WHAT IS REQUIRED:
After locating the line that contains "font-size: 31px;" in the data below, set down exactly that line and each one after it through the line that contains "0; text-decoration: underline;", and nothing more.

(Records from a collection)
+===+

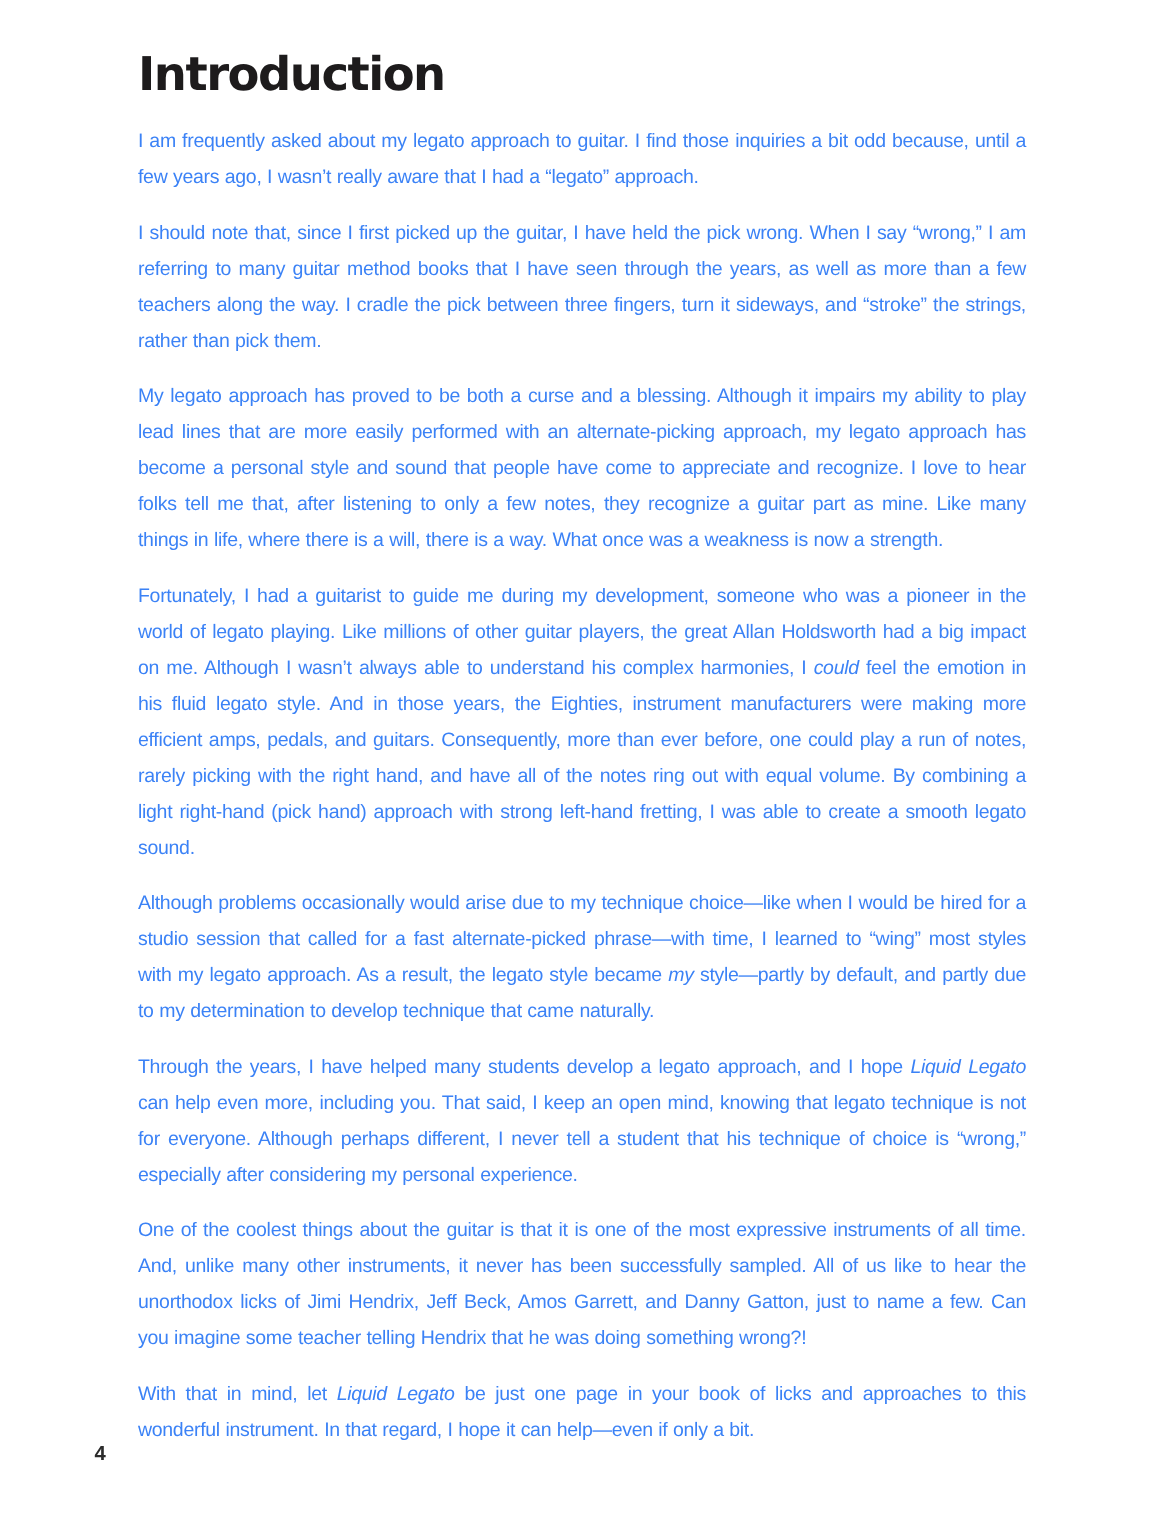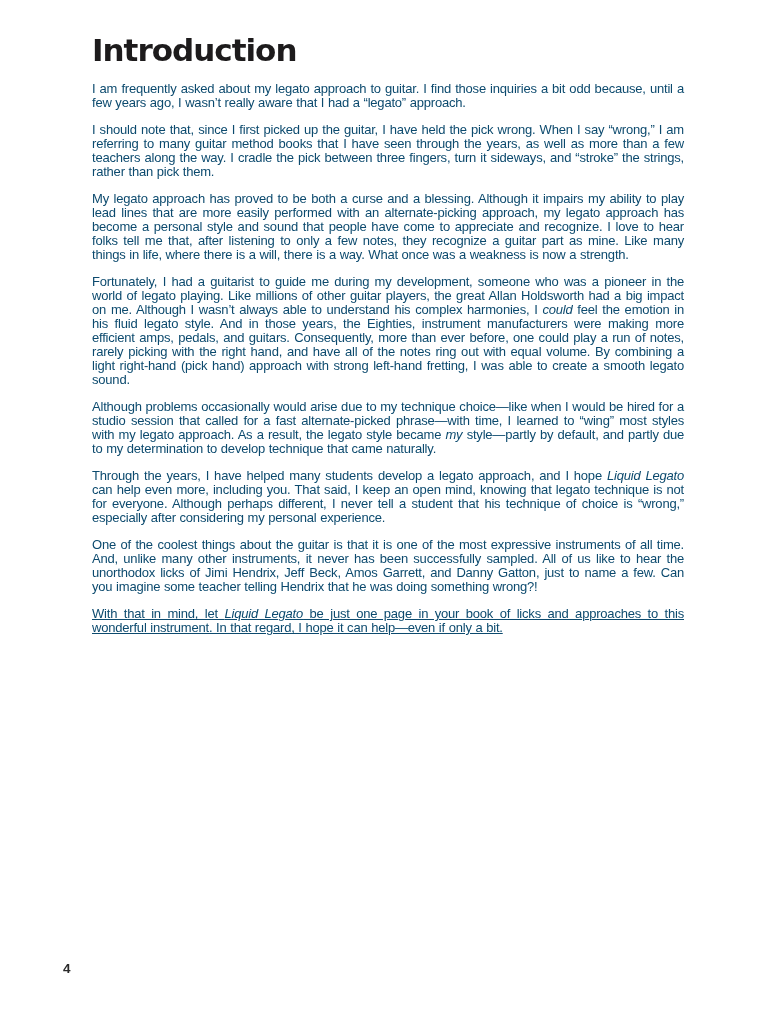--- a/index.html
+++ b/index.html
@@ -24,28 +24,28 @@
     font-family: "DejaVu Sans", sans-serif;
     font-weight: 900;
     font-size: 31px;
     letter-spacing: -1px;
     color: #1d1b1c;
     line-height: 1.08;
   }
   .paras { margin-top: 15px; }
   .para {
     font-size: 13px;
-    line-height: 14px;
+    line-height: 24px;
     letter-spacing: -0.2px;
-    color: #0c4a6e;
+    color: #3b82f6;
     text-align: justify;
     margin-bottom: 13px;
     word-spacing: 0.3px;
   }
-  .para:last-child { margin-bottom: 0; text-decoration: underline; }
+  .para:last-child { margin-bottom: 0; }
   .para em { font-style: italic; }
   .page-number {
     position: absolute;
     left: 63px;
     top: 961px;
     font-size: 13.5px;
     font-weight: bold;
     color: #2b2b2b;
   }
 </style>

+===+

YOUR SOLUTION:
     font-size: 31px;
     letter-spacing: -1px;
     color: #1d1b1c;
     line-height: 1.08;
   }
   .paras { margin-top: 15px; }
   .para {
     font-size: 13px;
-    line-height: 14px;
+    line-height: 24px;
     letter-spacing: -0.2px;
-    color: #0c4a6e;
+    color: #3b82f6;
     text-align: justify;
     margin-bottom: 13px;
     word-spacing: 0.3px;
   }
-  .para:last-child { margin-bottom: 0; text-decoration: underline; }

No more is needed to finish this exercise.